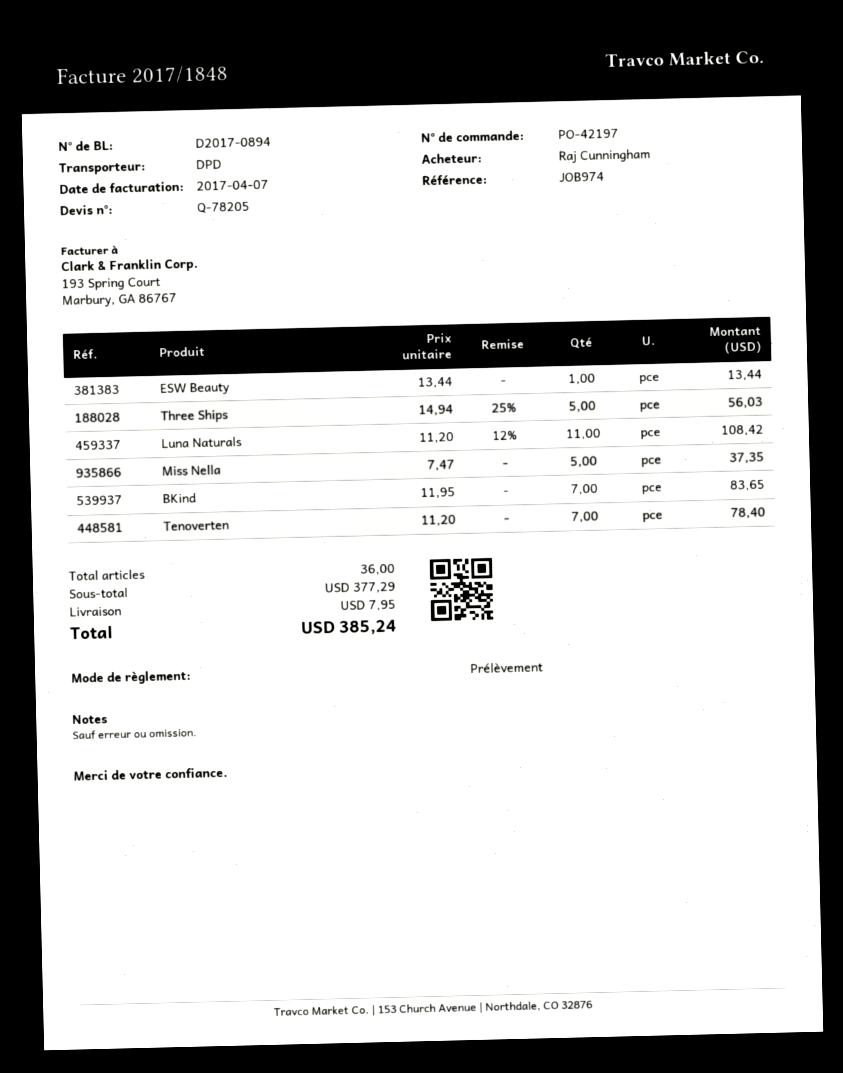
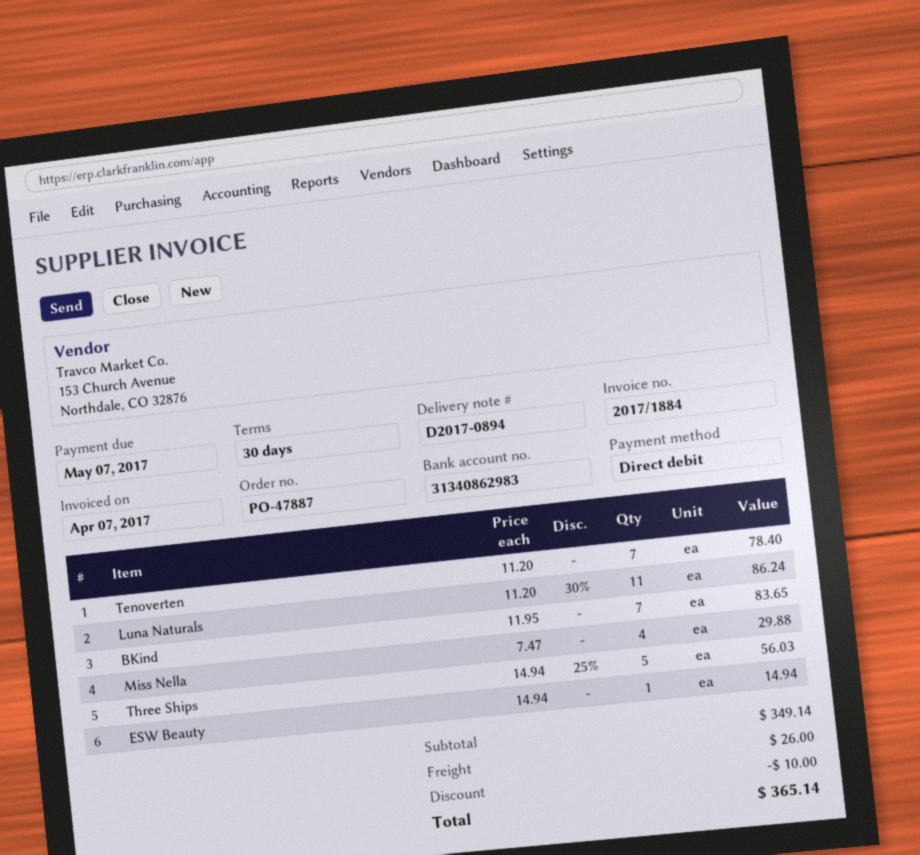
order number: PO-42197 -> PO-47887
invoice number: 2017/1848 -> 2017/1884
ESW Beauty: 1 x 13.44 = 13.44 -> 1 x 14.94 = 14.94
Luna Naturals: 11 x 11.20 - 12% = 108.42 -> 11 x 11.20 - 30% = 86.24
Miss Nella: 5 x 7.47 = 37.35 -> 4 x 7.47 = 29.88
subtotal: 377.29 -> 349.14
discount: none -> 10.00
shipping: 7.95 -> 26.00
total: 385.24 -> 365.14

----

Exercise directions:
Note every line above where the string "number" shows up, and copy those lines.

Written response:
order number: PO-42197 -> PO-47887
invoice number: 2017/1848 -> 2017/1884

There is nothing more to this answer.